Этой сеньоре так и не удалось доподлинно установить, какую девочку, приблизительно за полтора года до рождения Долорес, кормила грудью Мария-де-Регла. У дона Кандидо она смогла выпытать только одно, а именно — что доктор Монтес де Ока нанял негритянку кормить незаконную дочь его друга, имя которого не подлежало оглашению. Деньги на оплату кормилицы в размере двух золотых унций донья Роса получала весь положенный срок с величайшей точностью, из месяца в месяц, из рук самого дона Кандидо. Однако это не только не умерило ее ревности, а, наоборот, явилось поводом для самых сильных подозрений: уже одна таинственность при этом была постоянной причиной обид и недоразумений между супругами, которые отражались рикошетом на Марии-де-Регла в виде придирок, граничивших порой с ненавистью.

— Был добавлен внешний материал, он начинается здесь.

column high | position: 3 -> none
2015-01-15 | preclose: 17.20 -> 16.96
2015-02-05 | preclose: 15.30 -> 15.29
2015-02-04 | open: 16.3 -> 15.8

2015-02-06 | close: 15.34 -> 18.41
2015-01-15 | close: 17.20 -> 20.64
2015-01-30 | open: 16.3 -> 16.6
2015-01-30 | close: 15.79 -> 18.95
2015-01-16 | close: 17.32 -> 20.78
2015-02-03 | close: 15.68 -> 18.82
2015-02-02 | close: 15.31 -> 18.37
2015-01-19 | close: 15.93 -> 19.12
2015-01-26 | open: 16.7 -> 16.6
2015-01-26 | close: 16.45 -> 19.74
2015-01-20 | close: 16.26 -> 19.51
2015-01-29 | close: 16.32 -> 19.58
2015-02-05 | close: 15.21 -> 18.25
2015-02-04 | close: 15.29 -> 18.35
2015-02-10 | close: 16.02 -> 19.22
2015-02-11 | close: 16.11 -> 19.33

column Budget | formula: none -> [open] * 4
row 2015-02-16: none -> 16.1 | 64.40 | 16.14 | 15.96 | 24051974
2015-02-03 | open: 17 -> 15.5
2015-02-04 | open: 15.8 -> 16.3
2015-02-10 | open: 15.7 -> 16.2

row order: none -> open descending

К счастью, такие вспышки несправедливости и жестокости происходили в ту пору, когда девочки были еще несмышлеными, а так как росли они вместе и вскормлены были одним молоком, то любили друг друга как родные сестры, хотя и принадлежали к разным расам и разным слоям общества. Адела подросла и вместе со своей сестрой Кармен начала ходить в школу для девочек неподалеку от дома, Долорес носила им туда книги, в полдень приходила с фруктами и прохладительными напитками, а в три часа приходила за ними и провожала их домой. И даже когда сестры, уже взрослые девушки, окончили школу, Долорес, казавшаяся теперь старше своих молодых хозяек, не расставалась с ними ни днем, ни ночью. Днем она шила, сидя возле сеньорит, а ночью спала либо на полу рядом с кроватью Аделы, либо на жесткой раскладной койке в соседней комнате, на виду у другой служанки, самой старой из всех в доме.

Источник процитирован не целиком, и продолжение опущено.